Raja Natan Sangsita Sri Maharaja Diraja Sang Sapurba Taramberi Tribuana pergi ke Ranah Tigo Jurai dan membawa sebahagian keluaga bangsawan Melayupura (Malayu kampuang dalam) ke negeri Ranah Tigo Jurai negeri Pusat jala Alam Pulau Swarnabhumi di Pariangan. Tetapi ketika raja ini pindah dari Melayupura pindah dulu ke Kumanis lahirlah beberapa orang anak dari istrinya Putri Reno Jani; 1. Puti Kasumbo (yang disebut Puti Kumanis) menjadi raja di Swarnapura, 2. Dewang Kumano (menjadi raja di Gasib), 3. Putri Ratna Mambang Talena (menjadi raja putri di karetang), 4. Puti Sangiang Reno Jari (menjadi raja putri di pantai cermin, solok selatan sekarang), dan Bonsu (kecil) bernama Dewang Sari Duano namun ketika kecil mandi kesungai di sambar buaya di Kumanis membuat Raja Natan Sangsita marah dan membunuh buaya itu kemudian Raja ini memerintahkan memagari sungai itu dengan ruyung (belahan pohon aren) di tepi sungai pemandian anak raja dan membuat maklumat sebuah sumpah dengan buaya sungai.
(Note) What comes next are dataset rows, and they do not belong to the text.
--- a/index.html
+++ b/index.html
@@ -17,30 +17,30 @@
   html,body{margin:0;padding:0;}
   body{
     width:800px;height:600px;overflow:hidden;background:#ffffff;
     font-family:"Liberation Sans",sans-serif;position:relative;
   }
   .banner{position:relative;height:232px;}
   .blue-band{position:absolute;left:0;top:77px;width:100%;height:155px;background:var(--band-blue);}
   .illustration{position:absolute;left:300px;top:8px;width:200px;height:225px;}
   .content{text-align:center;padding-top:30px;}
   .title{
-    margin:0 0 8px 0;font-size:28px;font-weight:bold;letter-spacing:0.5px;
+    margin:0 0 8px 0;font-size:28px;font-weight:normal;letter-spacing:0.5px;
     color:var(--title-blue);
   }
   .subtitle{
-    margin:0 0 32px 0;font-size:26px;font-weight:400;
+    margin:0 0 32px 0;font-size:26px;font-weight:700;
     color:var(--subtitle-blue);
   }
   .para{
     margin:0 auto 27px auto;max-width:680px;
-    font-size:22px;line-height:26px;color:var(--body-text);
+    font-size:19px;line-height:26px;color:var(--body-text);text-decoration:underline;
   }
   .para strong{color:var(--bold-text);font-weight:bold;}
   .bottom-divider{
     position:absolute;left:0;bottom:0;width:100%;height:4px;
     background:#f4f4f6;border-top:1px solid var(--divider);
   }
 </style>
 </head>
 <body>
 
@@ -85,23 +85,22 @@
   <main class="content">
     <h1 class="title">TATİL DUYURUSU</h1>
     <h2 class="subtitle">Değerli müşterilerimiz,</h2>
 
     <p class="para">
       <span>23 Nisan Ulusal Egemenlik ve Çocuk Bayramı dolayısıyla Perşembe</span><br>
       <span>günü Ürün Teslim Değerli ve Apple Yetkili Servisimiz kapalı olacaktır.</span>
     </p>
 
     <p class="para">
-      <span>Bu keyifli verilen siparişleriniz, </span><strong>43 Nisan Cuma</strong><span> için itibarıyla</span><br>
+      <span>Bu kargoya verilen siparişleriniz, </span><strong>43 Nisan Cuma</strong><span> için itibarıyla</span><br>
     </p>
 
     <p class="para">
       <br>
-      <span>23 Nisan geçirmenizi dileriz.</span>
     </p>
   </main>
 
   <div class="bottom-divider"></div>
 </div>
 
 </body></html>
Kemudian Raja Natan Sangsita melanjudkan perjalanan ke Saruaso dengan membawa kaum kerabat dari Malayupura dan Swarnapura yang lebih dikenal dengan suku Dharmasraya kemudian lebih disebut dengan suku darma di Kuatan dan di perdalaman disebut dengan Suku Domo. Suku Sumpu (Suwarnapura), dan Suku Ambancang Lilin (Jambak Jabulilin). Di Saruaso Raja Natan Sangsita menyatukan dua kerajaan yang terus terjadi perselisihan yang tak bekesudahan antara Kerajaan Tajuang Balik Rajanya Dewang Indo Rajo Palo (Raja Akerendrawarman) sebutan populer Rajo Parmato, dengan Raja Tajuang Aur bernama Raja Dipatuan yang bersal dari Suku Tigo Rumah Limokaum dan tempat kedudukan Raja Dipatuan ini disebut Kampuang Rajo. Perselisihan yang tak kunjung bisa diselesaikan membuat Raja Dewang Indo Rajo Palo (Raja Akerendrawarman) terhambat untuk memperluas lahan pertanian dan membentuk Irigasi di sepanjang daerah Tanjuang Balik, yang selalu di hadang dan diberntikan pekerjaanya oleh Raja Dipatuan Tanjuang Aur. Kondisi demikian Raja Natan Sangsita Sangkala ketika sampai di Tanjuang Balik. Megumpulkan seluruh pembesar dan memaggil Raja Tajung Aur untuk berdamai dan menyatukan Kerajaan Tajung Aur dan Tajung Balik dengan Nama Saruaso yang lebih dikenal dengan sebutan Sri Surawasa.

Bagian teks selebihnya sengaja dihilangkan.